Some feedback from residents, staff and families on the program:

  • “It makes him happier. He wasn’t well and you came and look he is smiling. It even makes a difference the next day”

  • “I was excited that he was happy, smiling and laughing. This was a departure from his mood the days before. He too was part of the group”

  • “I had no expectations that the art workshops would have had such a dramatic impact on the participants.”

Arts OutWest has a Memorandum of Understanding with Western NSW Local Health District who own and manage the network of 25 MPSs caring for 420 residents. The organisations are in plans to roll out these activities across the wider Western NSW region. This will be in partnership with two other regional arts development organisations, Orana Arts and Outback Arts.

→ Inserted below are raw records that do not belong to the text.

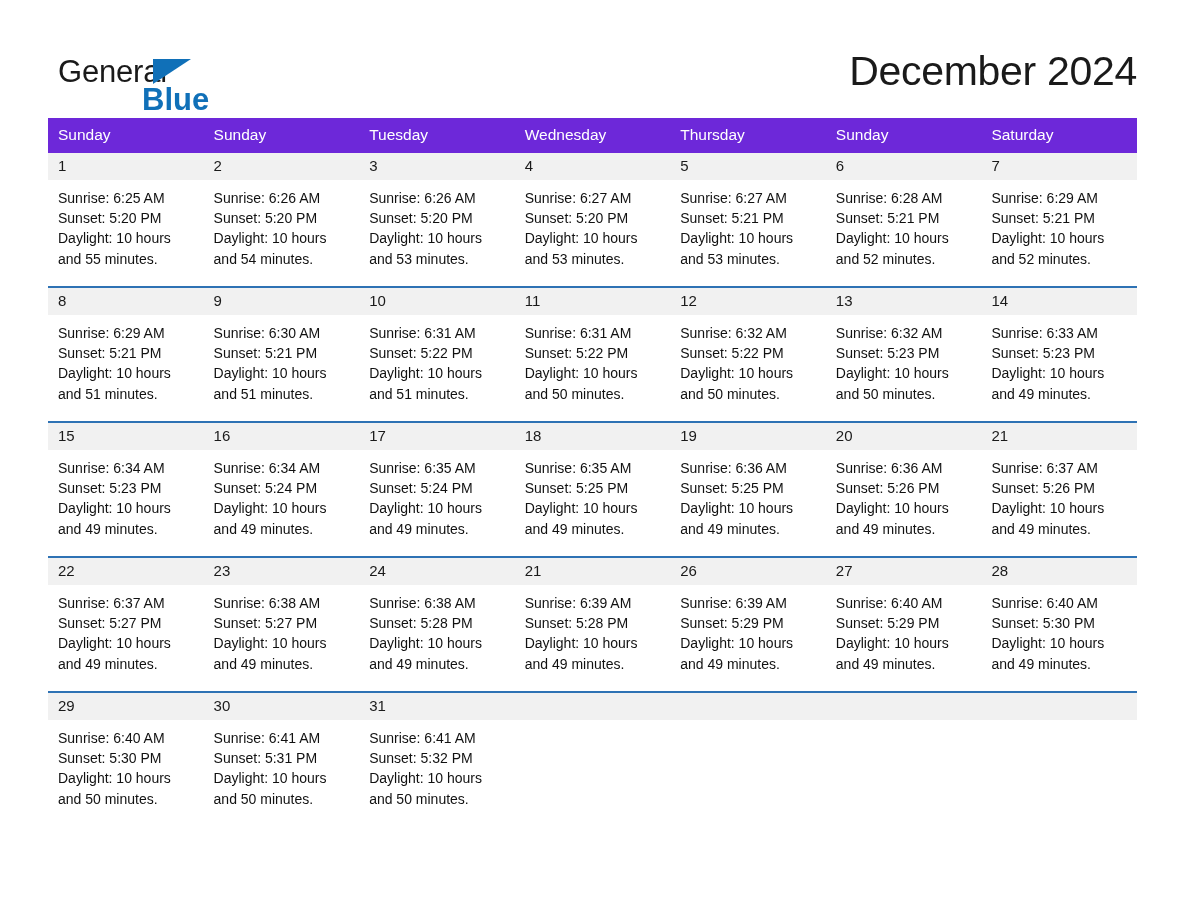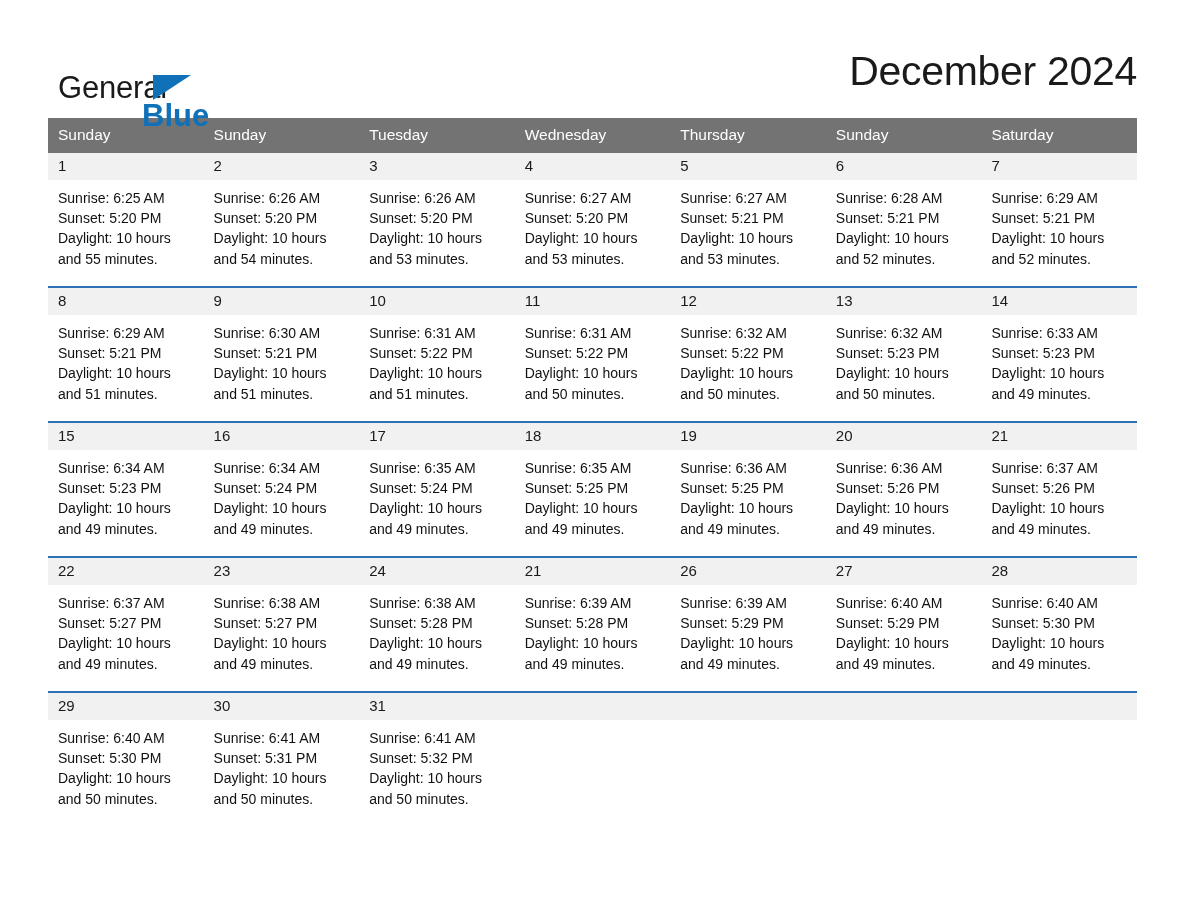--- a/index.html
+++ b/index.html
@@ -31,21 +31,20 @@
     padding: 48px 51px 0 58px;
     height: 112px;
   }
 
   .logo {
     position: relative;
     width: 150px;
     height: 72px;
     line-height: 1;
     user-select: none;
-    margin-top: 16px;
   }
   .logo-general {
     font-size: 31px;
     font-weight: 400;
     letter-spacing: -0.2px;
     color: #1a1a1a;
     display: block;
     position: absolute;
     top: 8px;
     left: 0;
@@ -93,21 +92,21 @@
 
   
   .calendar {
     margin: 6px 51px 0 48px;
     width: 1089px;
     border-collapse: collapse;
     table-layout: fixed;
   }
 
   .calendar th {
-    background: #737373;
+    background: #6d28d9;
     color: #ffffff;
     font-size: 15.5px;
     font-weight: 400;
     text-align: left;
     padding: 8px 0 9px 10px;
     height: 32px;
     border: none;
   }
 
   .calendar td {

The MPS facilities are vital in many small regional towns for keeping people in their home towns and close to friends and communities when they enter aged care. The training delivered through the arts programs assists activities staff upskills and deliver quality programs; enriched quality of life for residents has health and mental wellbeing outcomes; and both assist in the long term viability of the MPS model across regional areas.

Project partners are Arts OutWest, Western NSW Local Health District, Oberon Arts Council with funding from Oberon Council, Veolia-Mulwaree Trust, Essential Energy and the Mazda Foundation.